WHAT THE TASK REQUIRES: Every entry is to be restated exactly; pictures are not part of the copy.

EXERCISE INPUT:
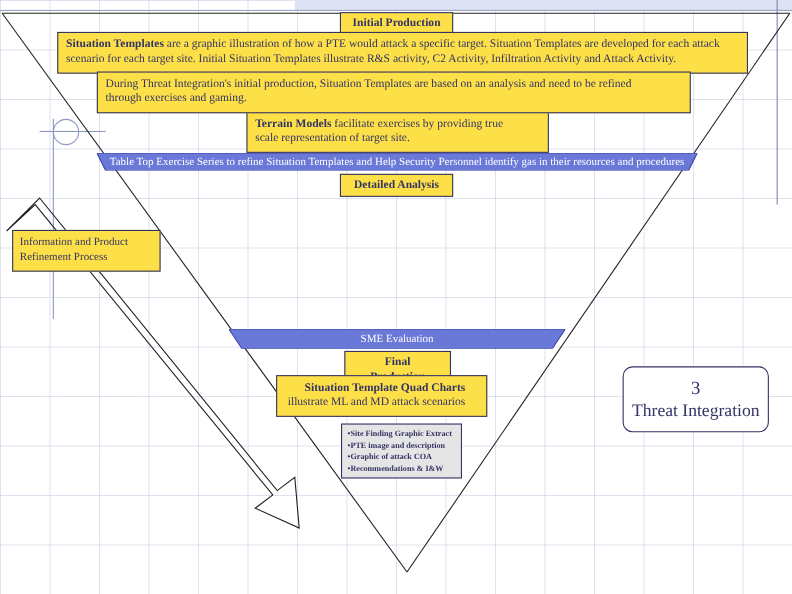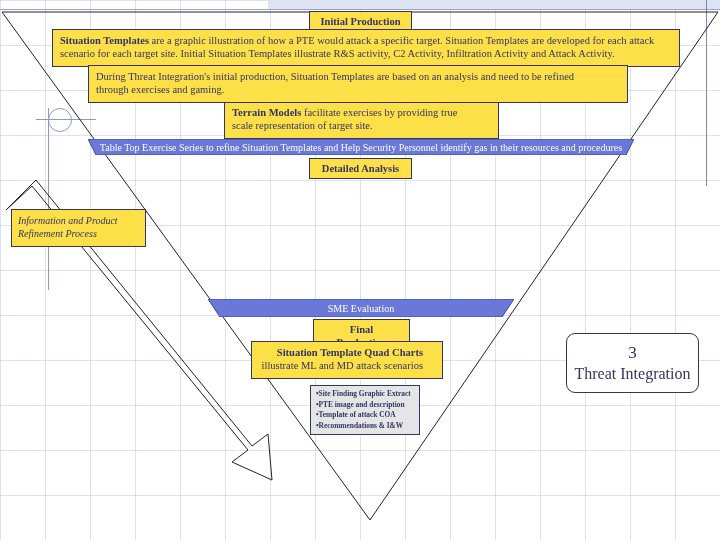--- a/index.html
+++ b/index.html
@@ -94,7 +94,7 @@
   .card .ttl{font-size:16px;line-height:1.25;}
 
   
-  .infobox{font-size:10px;padding:5px 6px;font-style:italic;}
+  .infobox{font-size:10px;padding:5px 6px;}
 </style>
 </head>
 <body>

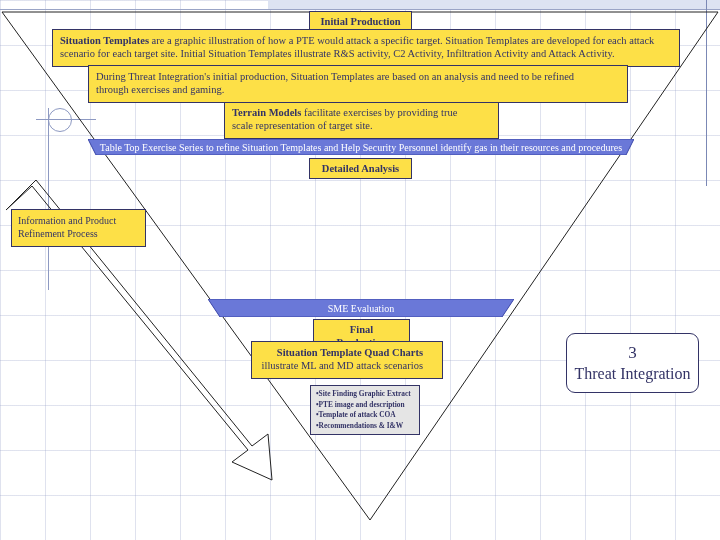--- a/index.html
+++ b/index.html
@@ -159,7 +159,7 @@
   <div class="bullets" style="left:310px;top:385px;width:110px;">
     <div>•Site Finding Graphic Extract</div>
     <div>•PTE image and description</div>
-    <div>•Template of attack COA</div>
+    <div>•Graphic of attack COA</div>
     <div>•Recommendations &amp; I&amp;W</div>
   </div>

ANSWER SECTION:
--- a/index.html
+++ b/index.html
@@ -94,7 +94,7 @@
   .card .ttl{font-size:16px;line-height:1.25;}
 
   
-  .infobox{font-size:10px;padding:5px 6px;font-style:italic;}
+  .infobox{font-size:10px;padding:5px 6px;}
 </style>
 </head>
 <body>

--- a/index.html
+++ b/index.html
@@ -159,7 +159,7 @@
   <div class="bullets" style="left:310px;top:385px;width:110px;">
     <div>•Site Finding Graphic Extract</div>
     <div>•PTE image and description</div>
-    <div>•Template of attack COA</div>
+    <div>•Graphic of attack COA</div>
     <div>•Recommendations &amp; I&amp;W</div>
   </div>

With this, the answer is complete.